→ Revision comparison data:
----------------------------------------
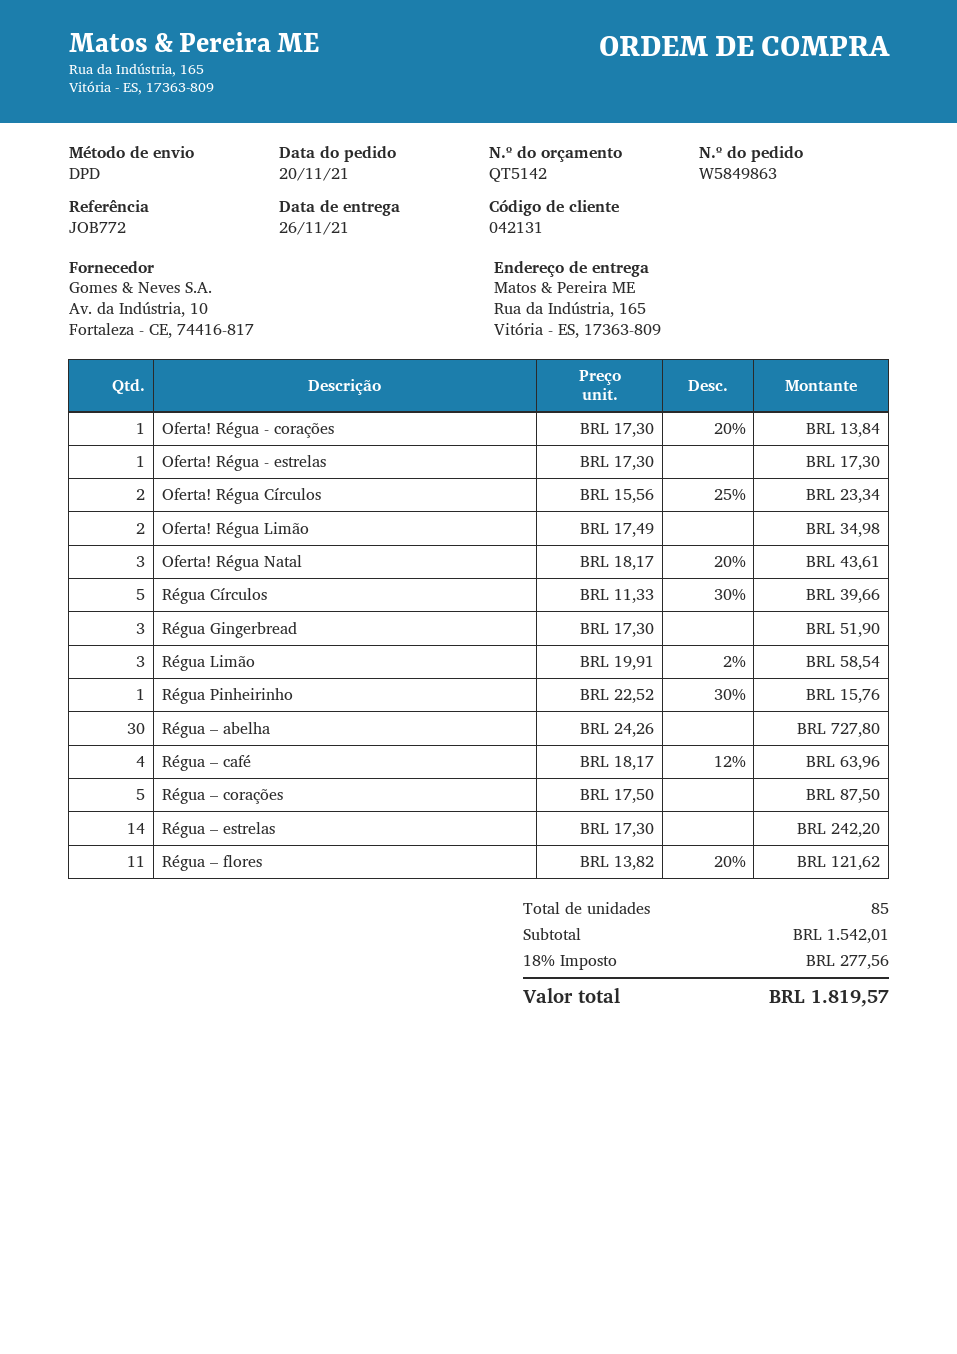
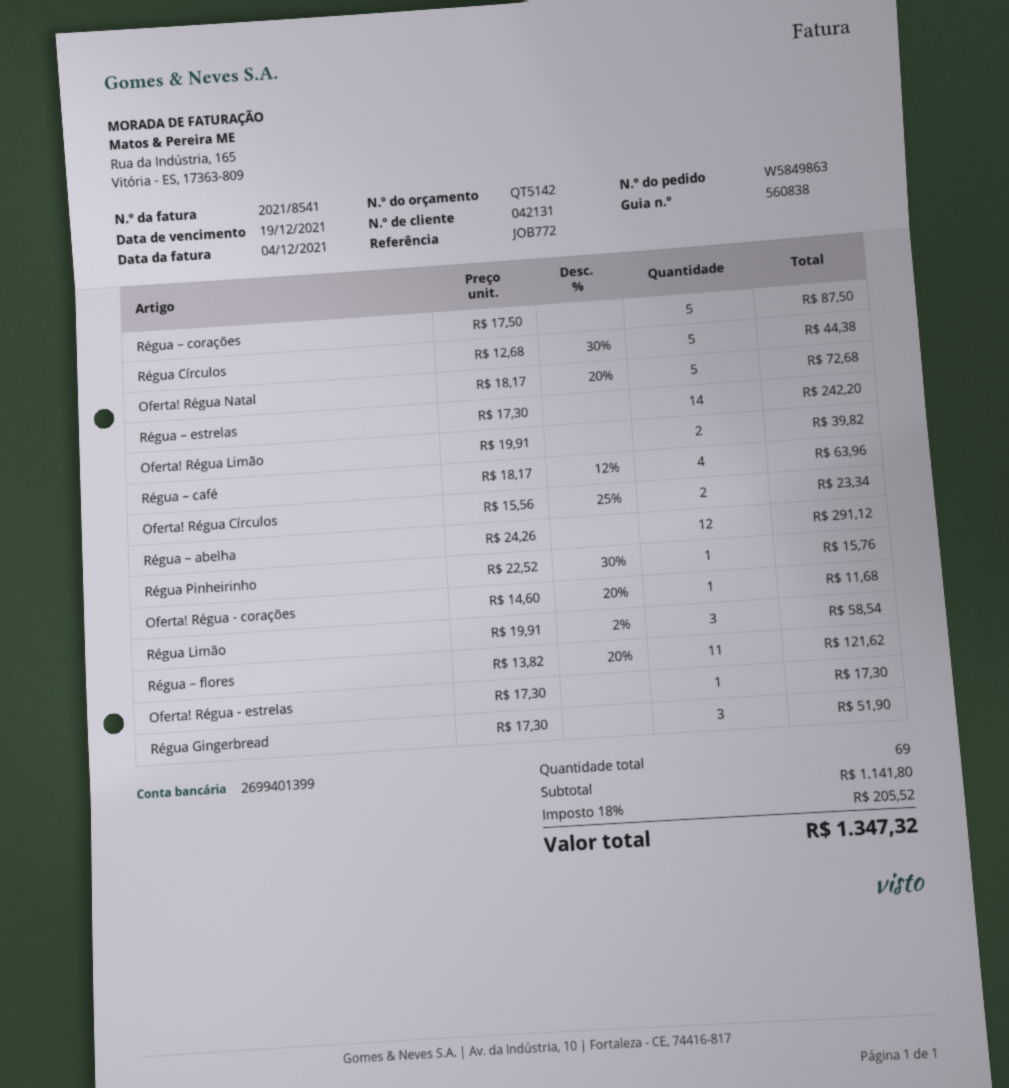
Oferta! Régua - corações: 1 x 17.30 - 20% = 13.84 -> 1 x 14.60 - 20% = 11.68
Oferta! Régua Limão: 2 x 17.49 = 34.98 -> 2 x 19.91 = 39.82
Oferta! Régua Natal: 3 x 18.17 - 20% = 43.61 -> 5 x 18.17 - 20% = 72.68
Régua Círculos: 5 x 11.33 - 30% = 39.66 -> 5 x 12.68 - 30% = 44.38
Régua – abelha: 30 x 24.26 = 727.80 -> 12 x 24.26 = 291.12
total quantity: 85 -> 69
subtotal: 1542.01 -> 1141.80
tax: 18% = 277.56 -> 18% = 205.52
total: 1819.57 -> 1347.32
----------------------------------------
→ The problem: This exercise asks for the data above to be given again exactly, without pictures.

→ Task result:
Oferta! Régua - corações: 1 x 17.30 - 20% = 13.84 -> 1 x 14.60 - 20% = 11.68
Oferta! Régua Limão: 2 x 17.49 = 34.98 -> 2 x 19.91 = 39.82
Oferta! Régua Natal: 3 x 18.17 - 20% = 43.61 -> 5 x 18.17 - 20% = 72.68
Régua Círculos: 5 x 11.33 - 30% = 39.66 -> 5 x 12.68 - 30% = 44.38
Régua – abelha: 30 x 24.26 = 727.80 -> 12 x 24.26 = 291.12
total quantity: 85 -> 69
subtotal: 1542.01 -> 1141.80
tax: 18% = 277.56 -> 18% = 205.52
total: 1819.57 -> 1347.32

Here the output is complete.